The manifesto is striking for its trolling—its combination of fanaticism, insincerity, and attempts at irony. The killer was particularly obsessed with the idea of “white genocide,” a term that does not actually refer to mass murder, ethnic cleansing, or even violence, but to the loss of political and cultural hegemony in countries that white supremacists think should belong to white people by law. The theory of white population decline is innumerate nonsense; as The New Yorker’s Jelani Cobb writes, the conspiracy is a kind of projection, a paranoia that the past genocide, colonialism, and ethnic cleansing forced on the West’s former subjects will be visited upon it.

Although the manifesto itself was written in the distinctive vernacular of the far-right internet, there is nothing new about white supremacists trolling. The Nazis were dedicated trolls who weaponized their insincerity to take advantage of liberal societies ill-equipped to confront them. This was not done just for political advantage—rather, the insincerity itself was a moral act, an expression of contempt for the weak.

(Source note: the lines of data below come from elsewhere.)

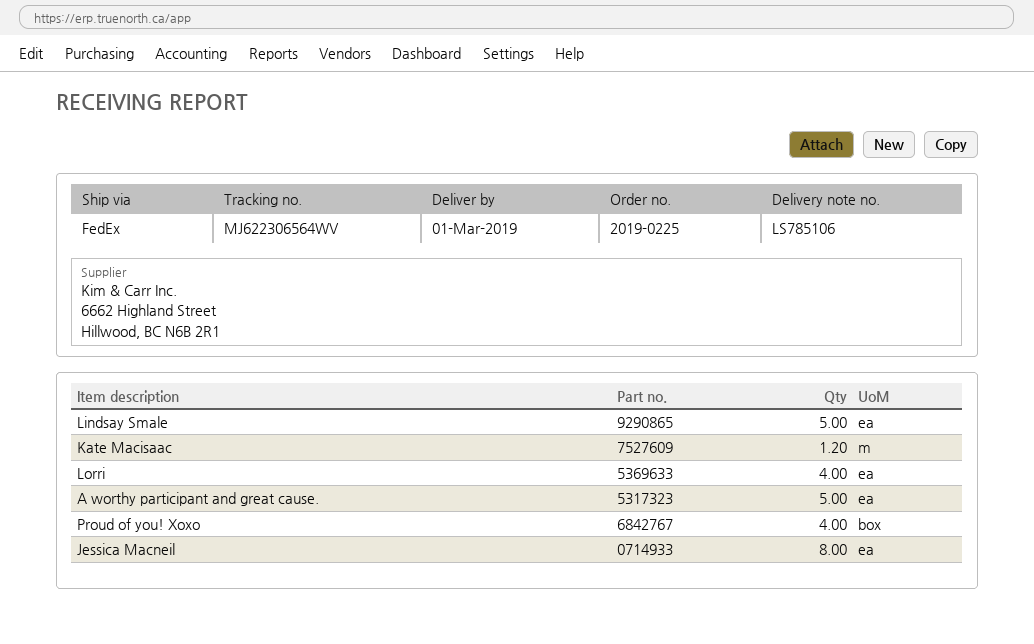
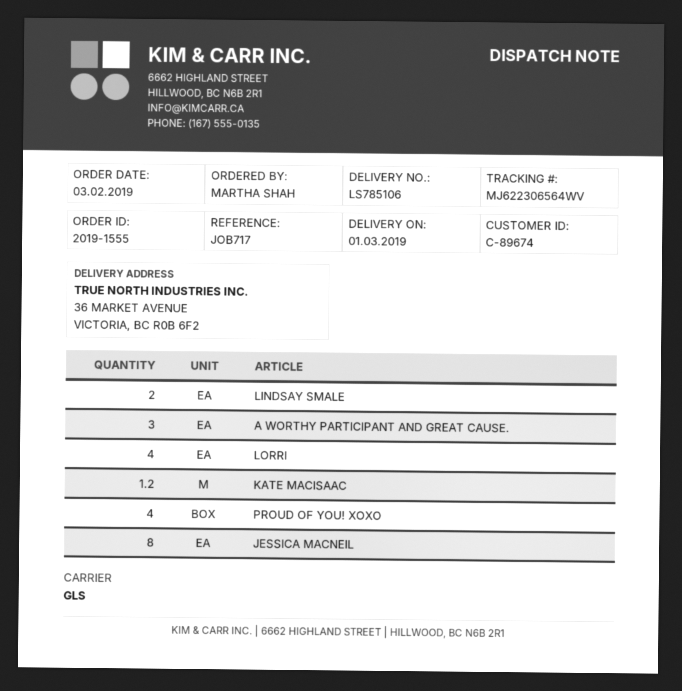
order number: 2019-0225 -> 2019-1555
shipping method: FedEx -> GLS
Lindsay Smale: 5 -> 2
A worthy participant and great cause.: 5 -> 3

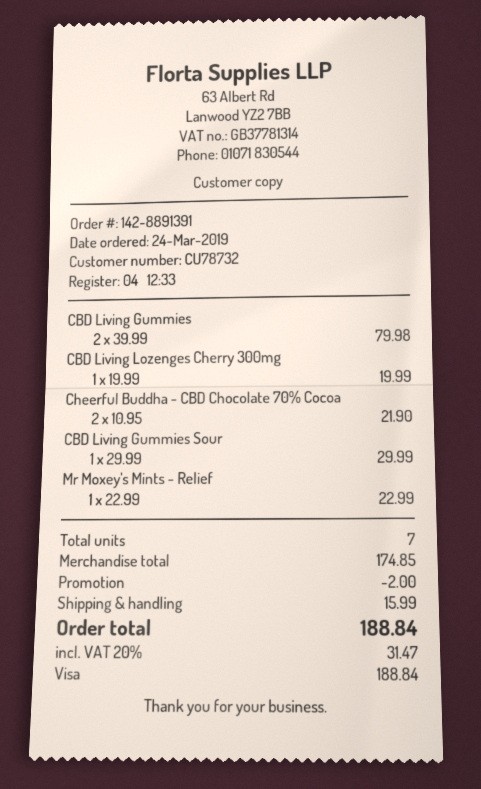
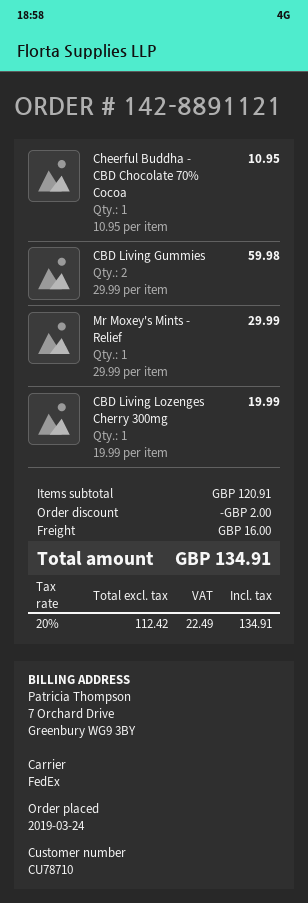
order number: 142-8891391 -> 142-8891121
customer number: CU78732 -> CU78710
CBD Living Gummies: 2 x 39.99 = 79.98 -> 2 x 29.99 = 59.98
Cheerful Buddha - CBD Chocolate 70% Cocoa: 2 x 10.95 = 21.90 -> 1 x 10.95 = 10.95
CBD Living Gummies Sour: 1 x 29.99 = 29.99 -> none
Mr Moxey's Mints - Relief: 1 x 22.99 = 22.99 -> 1 x 29.99 = 29.99
subtotal: 174.85 -> 120.91
shipping: 15.99 -> 16.00
tax: 20% = 31.47 -> 20% = 22.49
total: 188.84 -> 134.91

The original Nazis were open about their intentions, but their strategic insincerity created a fog of doubt that allowed observers to avoid the obvious. In 1922, The New York Times infamously declared that many believed “Hitler’s anti-Semitism was not so genuine or violent as it sounded, and that he was merely using anti-Semitic propaganda as a bait to catch masses of followers and keep them aroused, enthusiastic, and in line for the time when his organization is perfected and sufficiently powerful to be employed effectively for political purposes.” In 1930, even after the Nazis had become the second-largest party in the German legislature, the Times assured its readers that “there is no present basis for assuming that the Nazis will attempt to make anti-Semitism a militant issue in their legislative program.”